Perspectives: The line between good and evil

OPINION – Most people today have never heard of the Syntopicon. But when the Great Books of Western Civilization were compiled and published nearly 60 years ago, it was the crowning achievement.

Covering nearly 3,000 years of Western thought, the Syntopicon contains over 163,000 references to every idea and topic within the Great Books. Compiling the references alone took over 400,000 man hours to accomplish but it is an amazing and timeless resource.

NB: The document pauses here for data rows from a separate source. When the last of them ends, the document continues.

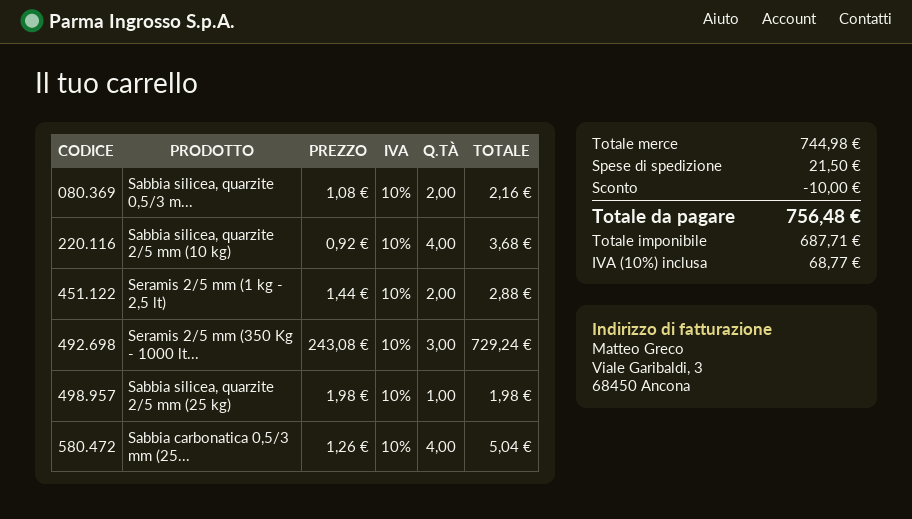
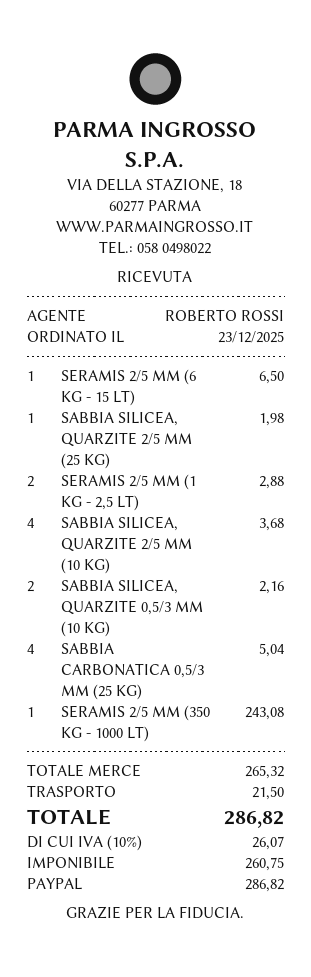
Seramis 2/5 mm (350 Kg - 1000 lt...: 3 for 729.24 -> 1 for 243.08
SERAMIS 2/5 MM (6 KG - 15 LT): none -> 1 for 6.50
subtotal: 744.98 -> 265.32
discount: 10.00 -> none
net: 687.71 -> 260.75
tax: 10% = 68.77 -> 10% = 26.07
total: 756.48 -> 286.82

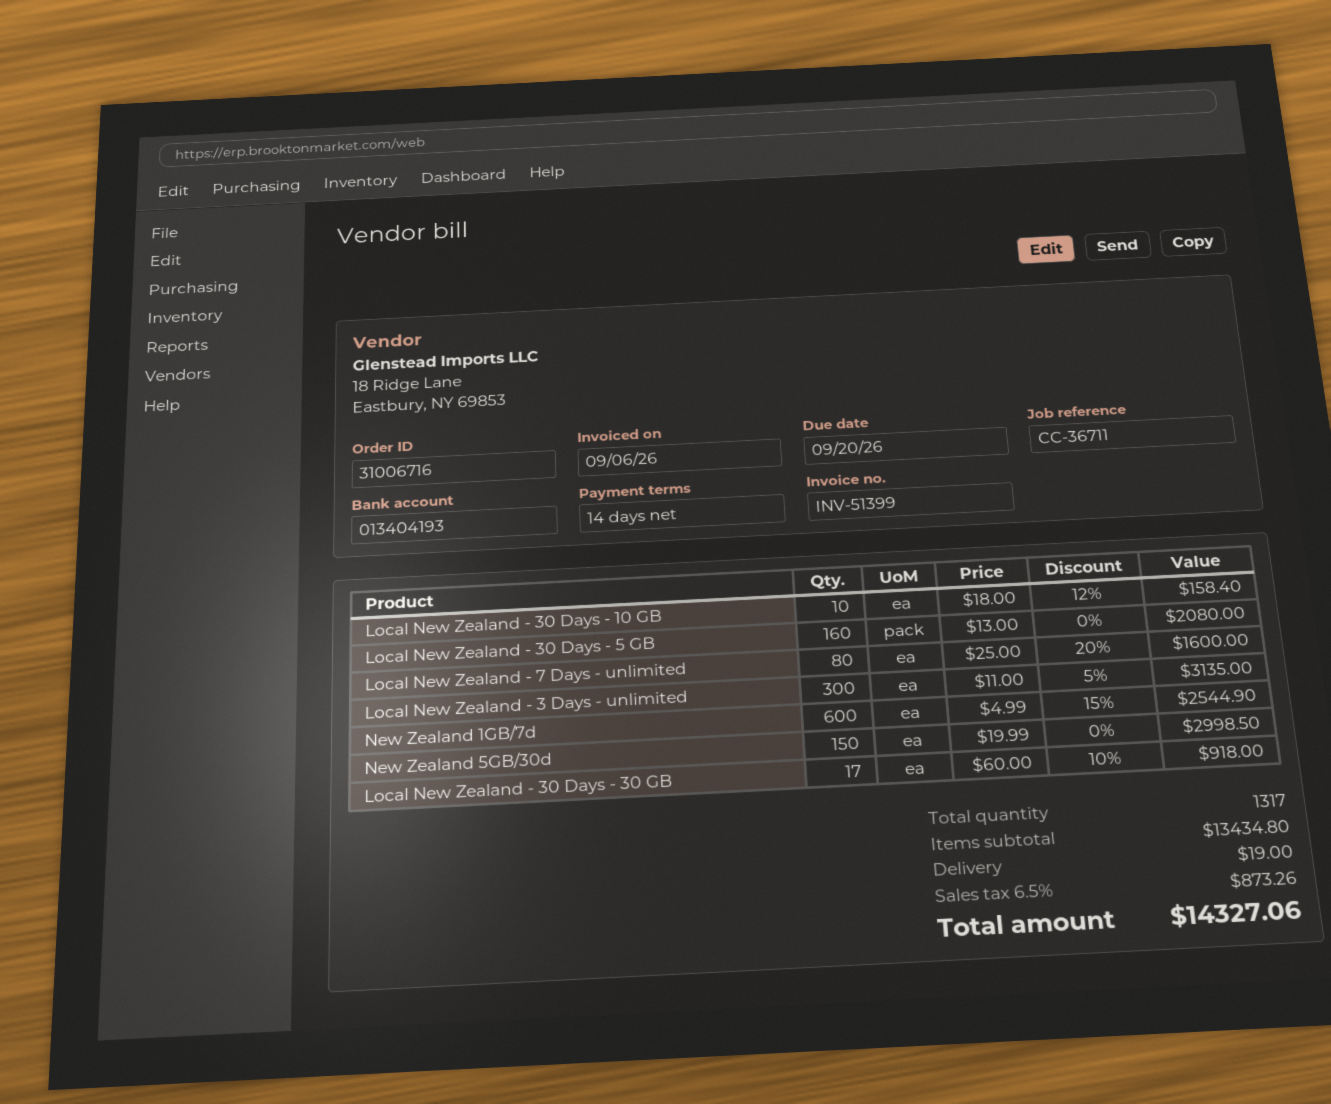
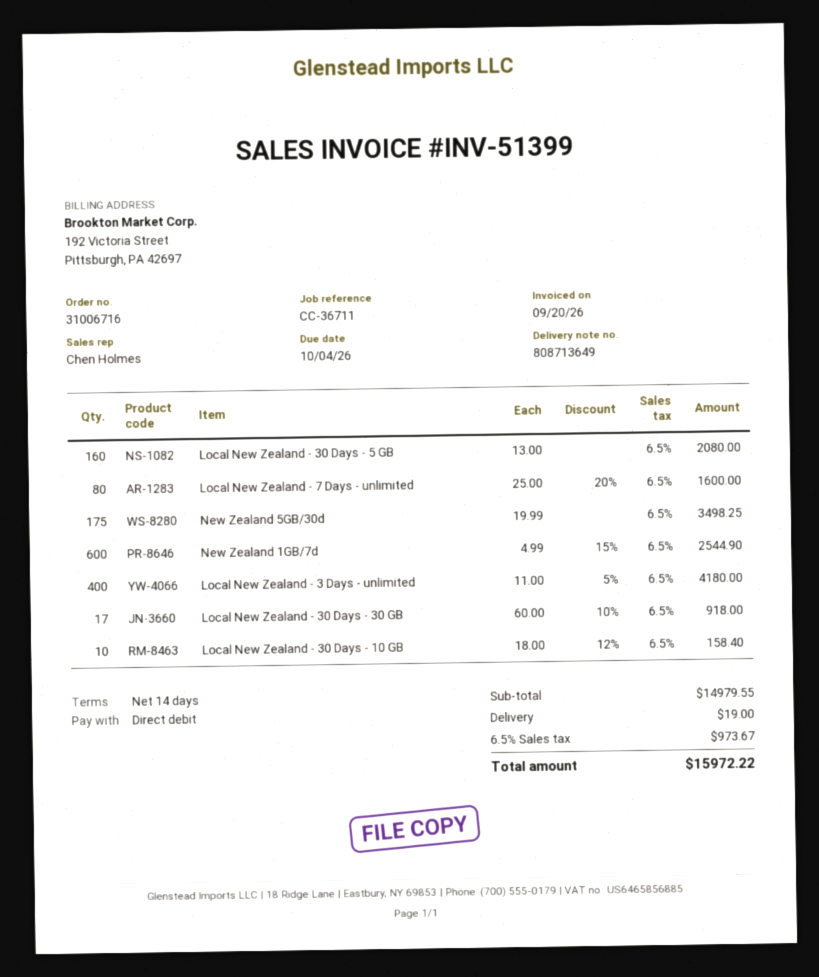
invoice date: 2026-09-06 -> 2026-09-20
due date: 2026-09-20 -> 2026-10-04
Local New Zealand - 3 Days - unlimited: 300 x 11.00 - 5% = 3135.00 -> 400 x 11.00 - 5% = 4180.00
New Zealand 5GB/30d: 150 x 19.99 = 2998.50 -> 175 x 19.99 = 3498.25
subtotal: 13434.80 -> 14979.55
tax: 6.5% = 873.26 -> 6.5% = 973.67
total: 14327.06 -> 15972.22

Two of the most significant topics that mankind has regularly explored over the past three millennia are good and evil.

Strangely, in our day, there is a growing tendency to pretend that good and evil are simply outdated superstitions of a primitive past. How strange that so many great minds over thousands of years would have been afflicted with the same delusion.

The truth is that good and evil still are relevant topics in our day.

What seems to be missing in our time is the comprehension that not only do good and evil exist, but that each of us has a personal stake in the battle. This doesn’t mean that we all don priestly garb and go forth smiting evil, but it does recognize that we each play a role in how evil comes into the world.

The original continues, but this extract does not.